The whole listing needs to be written out exactly, except for any images.

....

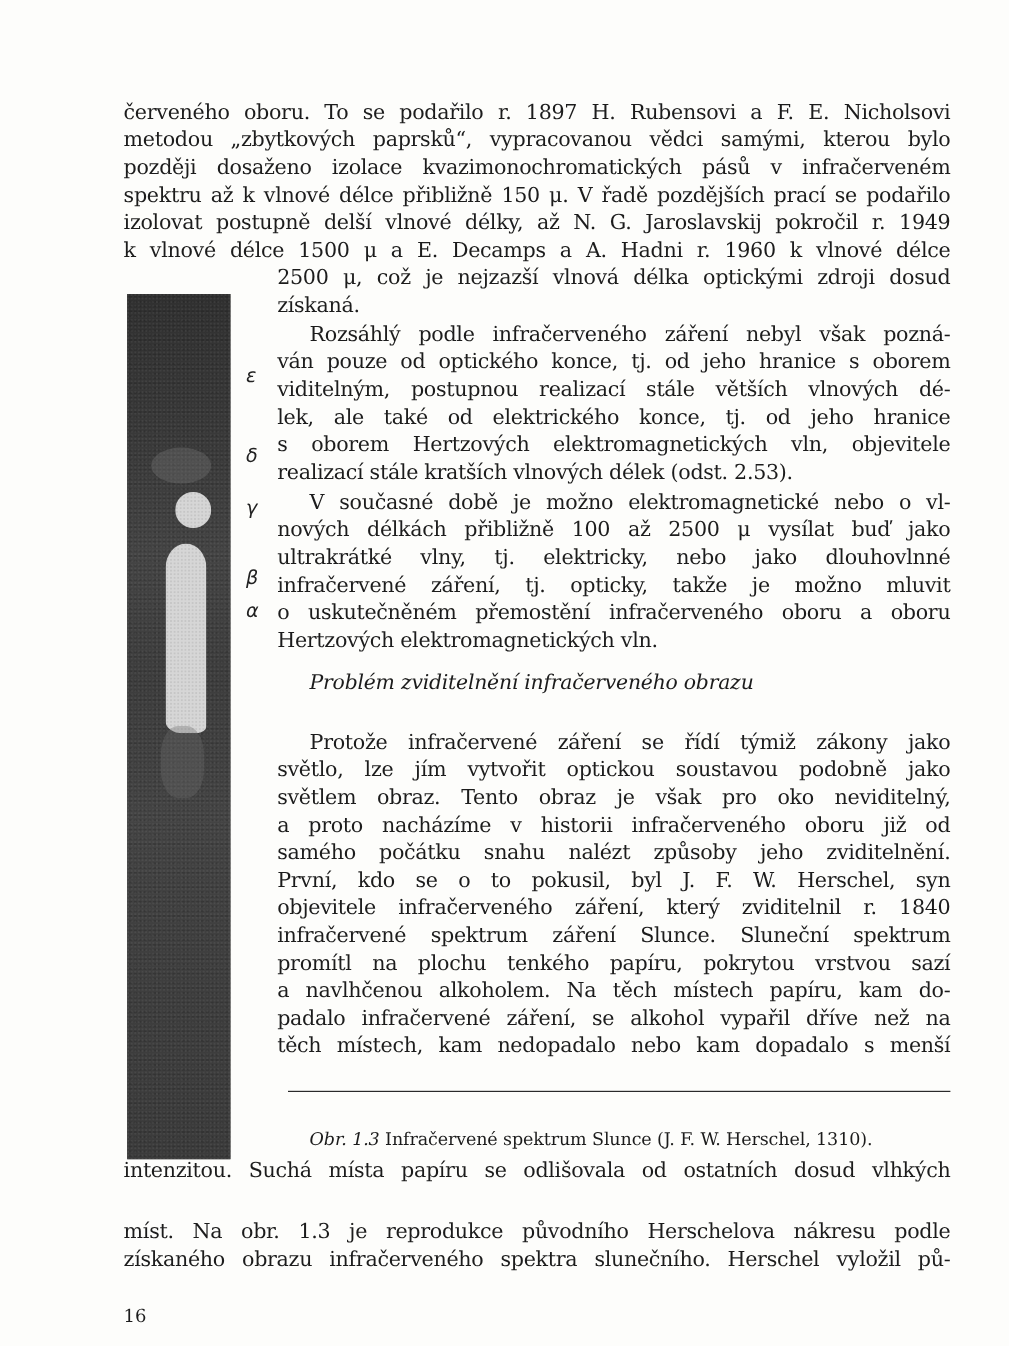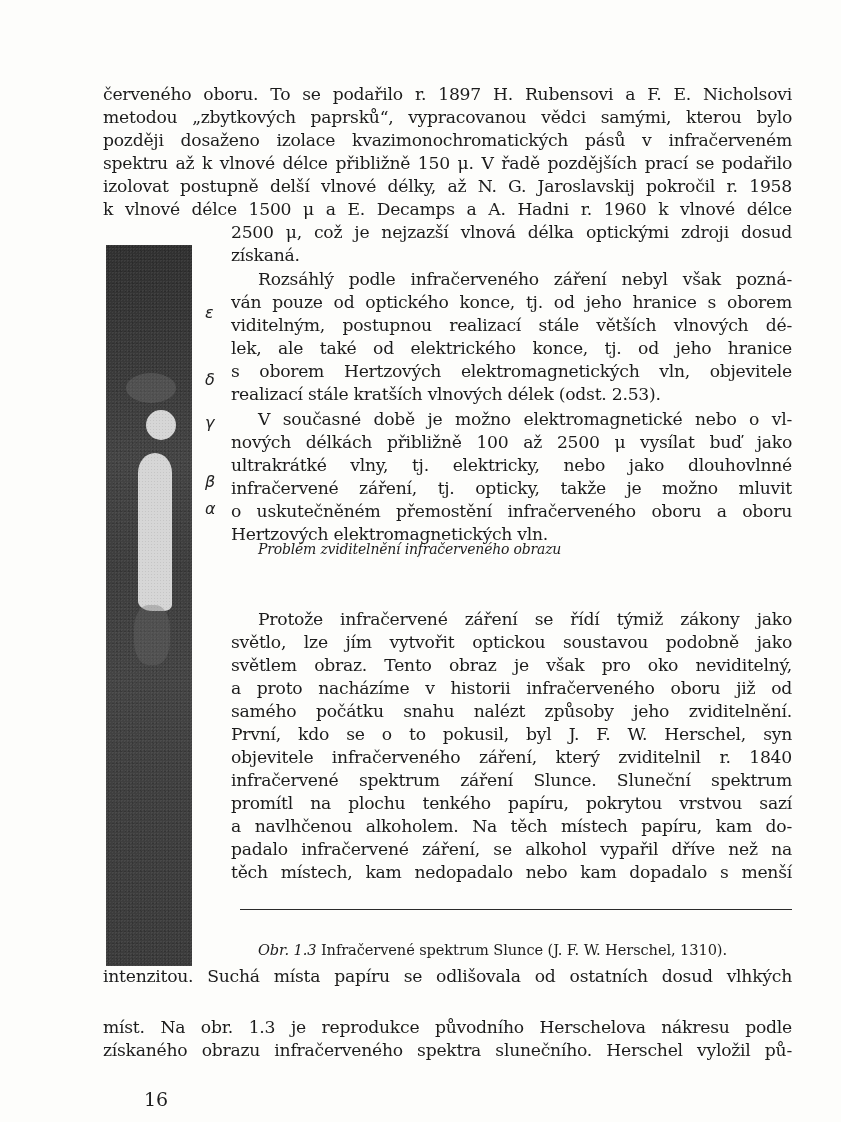--- a/index.html
+++ b/index.html
@@ -111,7 +111,7 @@
   <div class="line full" style="top:106px">metodou „zbytkových paprsků“, vypracovanou vědci samými, kterou bylo</div>
   <div class="line full" style="top:129px">později dosaženo izolace kvazimonochromatických pásů v infračerveném</div>
   <div class="line full" style="top:152px">spektru až k vlnové délce přibližně 150 μ. V řadě pozdějších prací se podařilo</div>
-  <div class="line full" style="top:175px">izolovat postupně delší vlnové délky, až N. G. Jaroslavskij pokročil r. 1958</div>
+  <div class="line full" style="top:175px">izolovat postupně delší vlnové délky, až N. G. Jaroslavskij pokročil r. 1949</div>
   <div class="line full" style="top:198px">k vlnové délce 1500 μ a E. Decamps a A. Hadni r. 1960 k vlnové délce</div>
 </div>
 

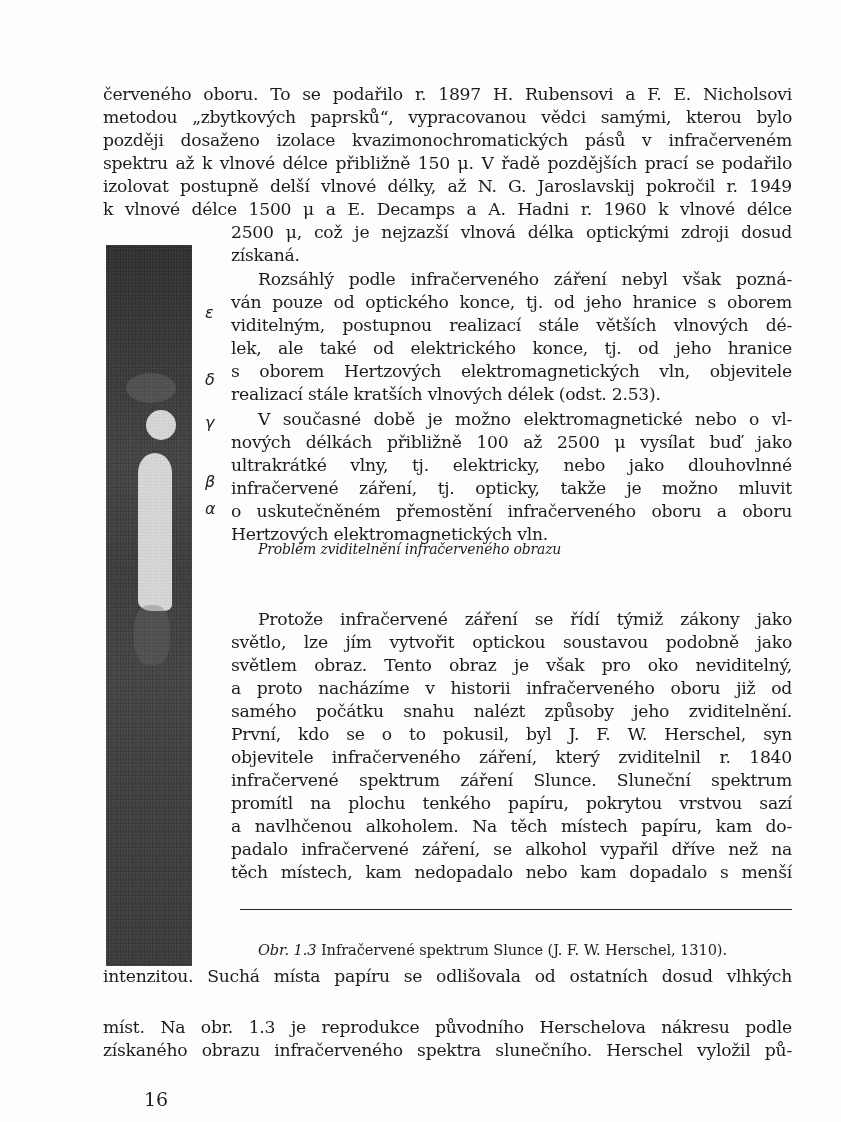--- a/index.html
+++ b/index.html
@@ -25,9 +25,9 @@
   .last { text-align-last: left; }
   .heading {
     position: absolute;
-    left: 258px; top: 538px;
+    left: 258px; top: 558px;
     font-style: italic;
-    font-size: 14px;
+    font-size: 17px;
     line-height: 22px;
     letter-spacing: -0.2px;
   }

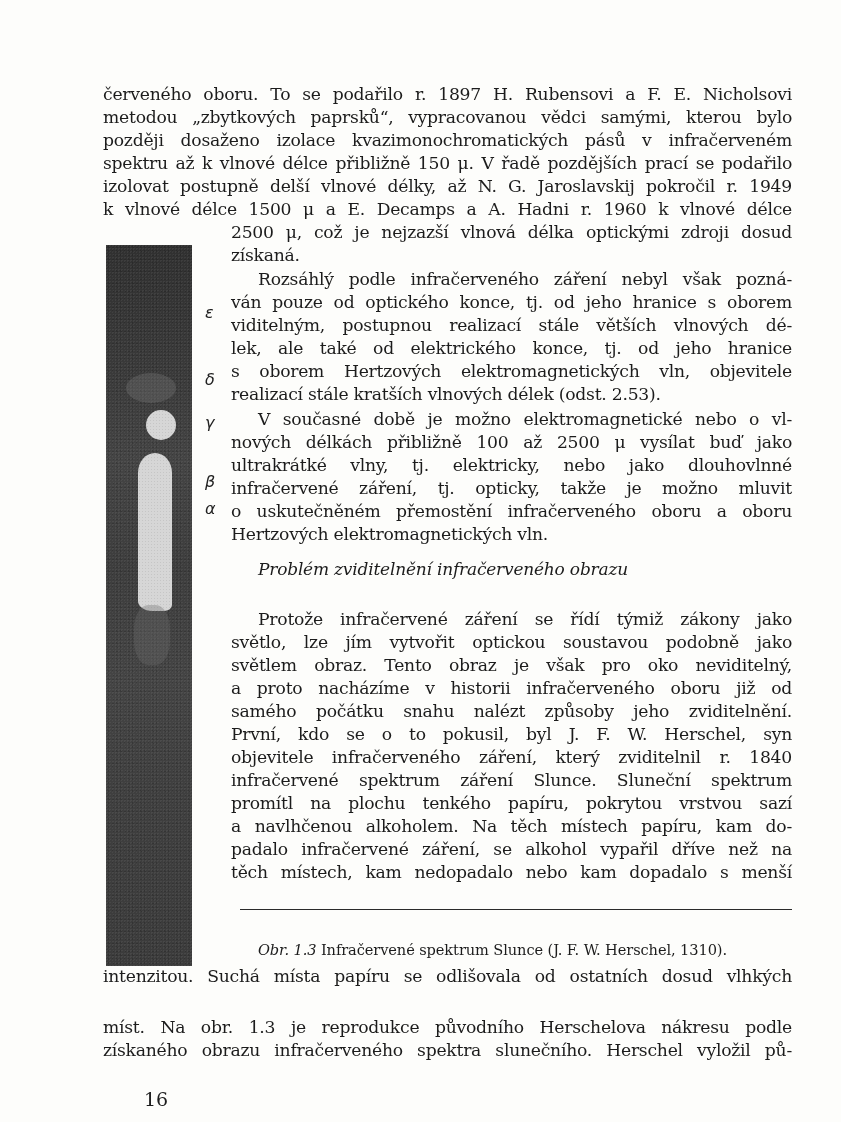--- a/index.html
+++ b/index.html
@@ -49,8 +49,7 @@
   .page-number {
     position: absolute;
     left: 103px; top: 1088px;
-    font-size: 19px;
-    margin-left: 41px;
+    font-size: 15px;
   }
   .strip {
     position: absolute;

....

ANSWER AREA:
--- a/index.html
+++ b/index.html
@@ -111,7 +111,7 @@
   <div class="line full" style="top:106px">metodou „zbytkových paprsků“, vypracovanou vědci samými, kterou bylo</div>
   <div class="line full" style="top:129px">později dosaženo izolace kvazimonochromatických pásů v infračerveném</div>
   <div class="line full" style="top:152px">spektru až k vlnové délce přibližně 150 μ. V řadě pozdějších prací se podařilo</div>
-  <div class="line full" style="top:175px">izolovat postupně delší vlnové délky, až N. G. Jaroslavskij pokročil r. 1958</div>
+  <div class="line full" style="top:175px">izolovat postupně delší vlnové délky, až N. G. Jaroslavskij pokročil r. 1949</div>
   <div class="line full" style="top:198px">k vlnové délce 1500 μ a E. Decamps a A. Hadni r. 1960 k vlnové délce</div>
 </div>
 

--- a/index.html
+++ b/index.html
@@ -25,9 +25,9 @@
   .last { text-align-last: left; }
   .heading {
     position: absolute;
-    left: 258px; top: 538px;
+    left: 258px; top: 558px;
     font-style: italic;
-    font-size: 14px;
+    font-size: 17px;
     line-height: 22px;
     letter-spacing: -0.2px;
   }

--- a/index.html
+++ b/index.html
@@ -49,8 +49,7 @@
   .page-number {
     position: absolute;
     left: 103px; top: 1088px;
-    font-size: 19px;
-    margin-left: 41px;
+    font-size: 15px;
   }
   .strip {
     position: absolute;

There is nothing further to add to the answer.